Real quick question.

Why?

The idea is that Harden and Ibaka on big-to-max extensions/new deals will put the Thunder into such financial constraints that they won’t be able to remain stable. They won’t be able to pay the luxury tax, because… they’re a small market? They will want the financial flexibility… to sign lesser players?

Here, let Daily Thunder sort this out for you.

The Thunder are locked in on getting a deal done with Harden as well. There’s never been any of this “Harden or Ibaka?” talk within the organization. It’s all about keeping both and while Presti has always acknowledged challenges in doing that, he’s never shied away from that being the goal.

“We’re going to continue our conversations with James. We very much value him,” Presti said. “We want him to be part of the organization moving forward. We’re excited he’s a member of the Thunder and we hope he’ll be with us for years moving forward.”

via With Serge Ibaka’s deal done, the focus turns to James Harden | Daily Thunder.com.

It’s true that ownership always talks big about spending and actually doing it is another matter. It’s true that management always says it’s going to keep players until it doesn’t get done. And it wouldn’t shock anyone for the Thunder to ship Harden out in a trade suddenly. After all, there were whispers of him in talks around the trade deadline and at the draft. It’s unlikely. But it’s possible. No one’s going to be surprised if Harden’s not with the Thunder next year. But you shouldn’t be shocked if he is, either.

Limited ability to stock the roster behind the big four?

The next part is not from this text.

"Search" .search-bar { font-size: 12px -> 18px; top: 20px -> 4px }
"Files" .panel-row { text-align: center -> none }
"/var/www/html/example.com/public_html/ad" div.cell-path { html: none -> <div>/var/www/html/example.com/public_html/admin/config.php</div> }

Have you been paying attention? You have to have three stars and a good role player to win in this league now. That’s how it’s built. And the Thunder have proven they can get guys at the back of the line and still stock the roster.

There’s no sure thing with this situation. But don’t think that just because Ibaka got his that Harden will have to from someone else. This is the first time we’ve seen Clay Bennett and company in this situation. Let’s see what happens.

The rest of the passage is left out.